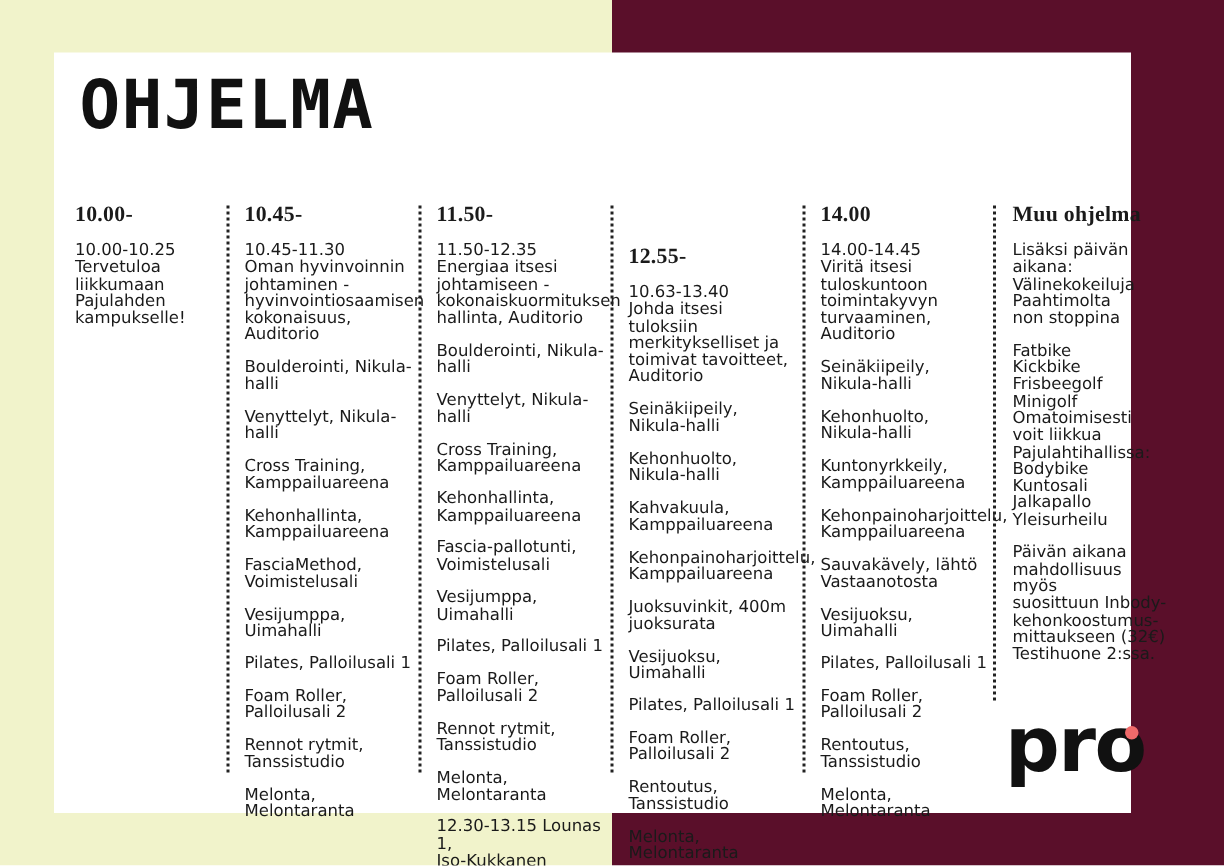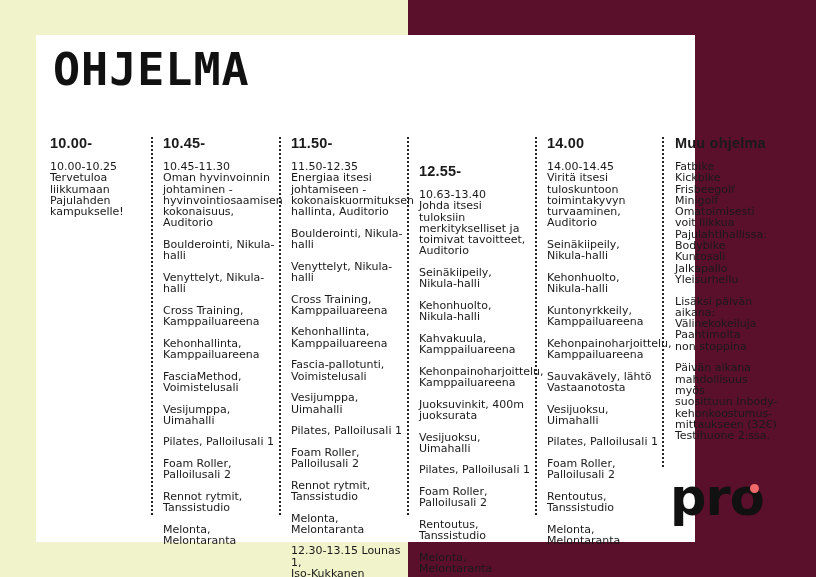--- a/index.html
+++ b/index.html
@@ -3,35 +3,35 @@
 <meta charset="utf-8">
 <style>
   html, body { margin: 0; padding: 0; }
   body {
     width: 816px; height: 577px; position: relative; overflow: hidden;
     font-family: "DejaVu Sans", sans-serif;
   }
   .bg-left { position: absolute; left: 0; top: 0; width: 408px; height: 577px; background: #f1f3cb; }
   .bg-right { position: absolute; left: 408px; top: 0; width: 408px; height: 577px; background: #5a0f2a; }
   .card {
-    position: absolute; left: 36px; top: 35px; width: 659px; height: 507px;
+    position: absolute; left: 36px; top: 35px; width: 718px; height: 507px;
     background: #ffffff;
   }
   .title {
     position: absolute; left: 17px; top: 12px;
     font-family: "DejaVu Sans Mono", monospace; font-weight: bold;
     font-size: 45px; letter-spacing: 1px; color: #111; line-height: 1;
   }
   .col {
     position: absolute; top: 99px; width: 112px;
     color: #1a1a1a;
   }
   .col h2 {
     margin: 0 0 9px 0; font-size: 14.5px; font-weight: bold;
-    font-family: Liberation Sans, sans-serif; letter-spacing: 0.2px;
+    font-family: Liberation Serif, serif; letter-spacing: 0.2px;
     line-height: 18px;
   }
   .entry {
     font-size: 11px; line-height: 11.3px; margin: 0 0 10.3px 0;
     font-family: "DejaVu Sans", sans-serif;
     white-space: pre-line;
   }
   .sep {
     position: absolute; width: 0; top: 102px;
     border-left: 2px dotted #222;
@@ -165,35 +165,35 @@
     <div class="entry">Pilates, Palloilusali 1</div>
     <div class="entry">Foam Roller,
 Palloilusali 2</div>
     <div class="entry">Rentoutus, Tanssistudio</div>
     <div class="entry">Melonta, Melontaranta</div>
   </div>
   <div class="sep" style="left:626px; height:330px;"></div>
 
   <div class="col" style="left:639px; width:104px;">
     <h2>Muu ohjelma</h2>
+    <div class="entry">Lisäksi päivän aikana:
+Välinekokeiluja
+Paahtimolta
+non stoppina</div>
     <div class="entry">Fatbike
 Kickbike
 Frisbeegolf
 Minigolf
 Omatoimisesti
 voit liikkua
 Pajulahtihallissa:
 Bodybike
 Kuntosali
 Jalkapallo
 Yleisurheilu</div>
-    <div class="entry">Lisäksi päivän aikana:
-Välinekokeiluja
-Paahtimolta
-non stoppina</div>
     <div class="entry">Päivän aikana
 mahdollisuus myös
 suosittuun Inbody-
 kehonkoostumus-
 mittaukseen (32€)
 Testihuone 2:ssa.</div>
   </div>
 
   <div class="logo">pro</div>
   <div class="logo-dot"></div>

#####

#### EXERCISE DIRECTIONS
Scan the lines above, and whenever one holds the string "logo", copy it.

#### SOLVED EXERCISE
   <div class="logo">pro</div>
   <div class="logo-dot"></div>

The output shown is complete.